Open MPI logo

Open MPI User's Mailing List Archives

  |   Home   |   Support   |   FAQ   |   all Open MPI User's mailing list

Subject: Re: [OMPI users] Solaris sigbus error in ompi_info
From: Siegmar Gross (Siegmar.Gross_at_[hidden])
Date: 2014-01-02 05:44:49


Hi,

> I have no ideas here as there isn't enough info - can you dig
> deeper to tell us where the sigbus happens?
>
> Meantime, I filed a ticket against it and we can capture your
> response there.
>
> https://svn.open-mpi.org/trac/ompi/ticket/4042

Yes.
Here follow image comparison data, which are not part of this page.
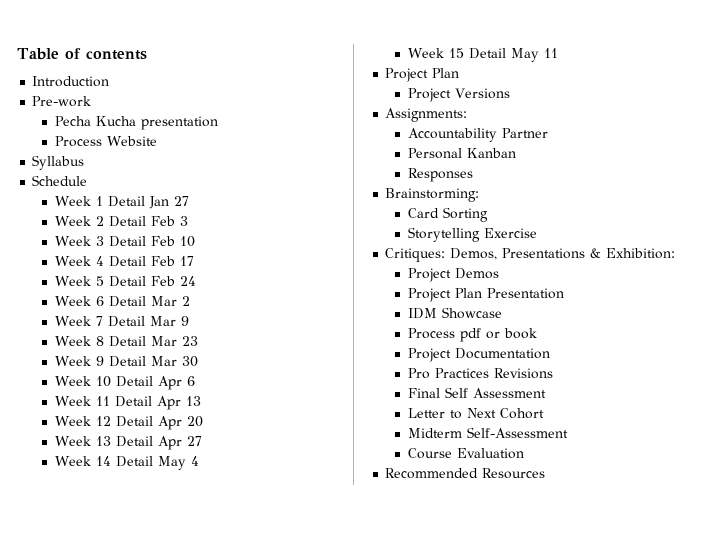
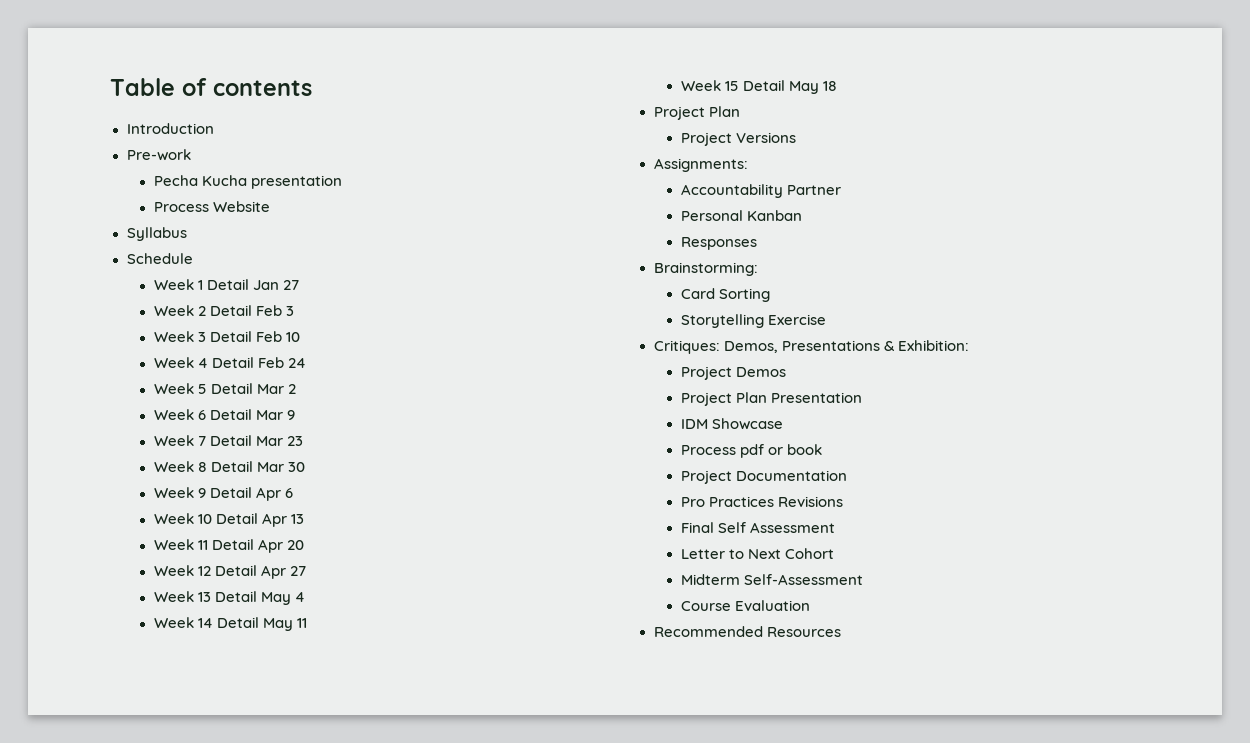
[179,256,194,266] 17 -> [287,358,306,368] 24
[150,276,196,286] Feb 24 -> [256,384,296,394] Mar 2
[181,296,190,306] 2 -> [286,410,295,420] 9
[180,316,189,326] 9 -> [286,436,303,446] 23
[181,336,198,346] 23 -> [287,462,305,472] 30
[150,356,198,367] Mar 30 -> [255,487,293,501] Apr 6
[186,376,195,386] 6 -> [290,514,304,524] 13
[185,396,201,406] 13 -> [286,540,304,550] 20
[186,416,203,427] 20 -> [289,566,306,576] 27
[157,436,202,450] Apr 27 -> [260,592,305,605] May 4
[190,456,199,466] 4 -> [296,618,307,628] 11
[543,48,558,58] 11 -> [822,81,837,91] 18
Jeff has an account on my machine, so that he can look at
the problem as well. He can even use our system with little and
big endian machines, if he has time and if he wants that Open
MPI can use a real heterogeneous environment with different
architectures and not only different operating systems (LAM-MPI
can use all of our machines in a single job).

tyr bin 49 /opt/solstudio12.3/bin/sparcv9/dbx ompi_info
For information about new features see `help changes'
To remove this message, put `dbxenv suppress_startup_message
  7.9' in your .dbxrc
Reading ompi_info
Reading ld.so.1
Reading libmpi.so.0.0.0
...
(dbx) run -a
Running: ompi_info -a
(process id 12251)
Reading libc_psr.so.1
Reading mca_compress_bzip.so
...
            MCA compress: parameter "compress_base_verbose" (current value:
                          "-1", data source: default, level: 8 dev/detail,
                          type: int)
                          Verbosity level for the compress framework (0 = no
                          verbosity)
t_at_1 (l_at_1) signal BUS (invalid address alignment) in var_value_string at line
1685 in file "mca_base_var.c"
 1685 ret = asprintf (value_string,
var_type_formats[var->mbv_type], value[0]);
(dbx)
(dbx)
(dbx) check -all
dbx: warning: check -all will be turned on in the next run of the process
access checking - OFF
memuse checking - OFF
(dbx) run -a
Running: ompi_info -a
(process id 12253)
Reading rtcapihook.so
...
RTC: Running program...
Write to unallocated (wua) on thread 1:
Attempting to write 1 byte at address 0xffffffff79f04000
t_at_1 (l_at_1) stopped in _readdir at 0xffffffff53d74e40
0xffffffff53d74e40: _readdir+0x0064: call
_PROCEDURE_LINKAGE_TABLE_+0x23a0 [PLT] ! 0xffffffff53f42aa0
Current function is find_dyn_components
  393 if (0 != lt_dlforeachfile(dir, save_filename, NULL))
{
(dbx)

Kind regards

Siegmar

> On Jan 1, 2014, at 1:48 AM, Siegmar Gross
<Siegmar.Gross_at_[hidden]> wrote:
>
> > Unfortunately I still get a "SIGBUS Error" on "Solaris Sparc"
> > for "ompi_info -a".
> >
> > tyr openmpi-1.9 99 ompi_info | grep MPI:
> > Open MPI: 1.9a1r30100
> > tyr openmpi-1.9 100 ompi_info -a |& grep Signal
> > [tyr:09699] Signal: Bus Error (10)
> > [tyr:09699] Signal code: Invalid address alignment (1)
> > .../openmpi-1.9_64_cc/lib64/libopen-pal.so.0.0.0:0x1321b8
> > [ Signal 2099900312 (?)]
> > Bus error
> > tyr openmpi-1.9 101
> >
> >
> > I can compile and run a small MPI program without "SIGBUS Error".
> > Jeff, thank you very much for solving this problem.
> >
> > tyr small_prog 110 mpicc init_finalize.c
> > tyr small_prog 111 mpiexec -np 1 a.out
> > Hello!
> > tyr small_prog 112
> >
>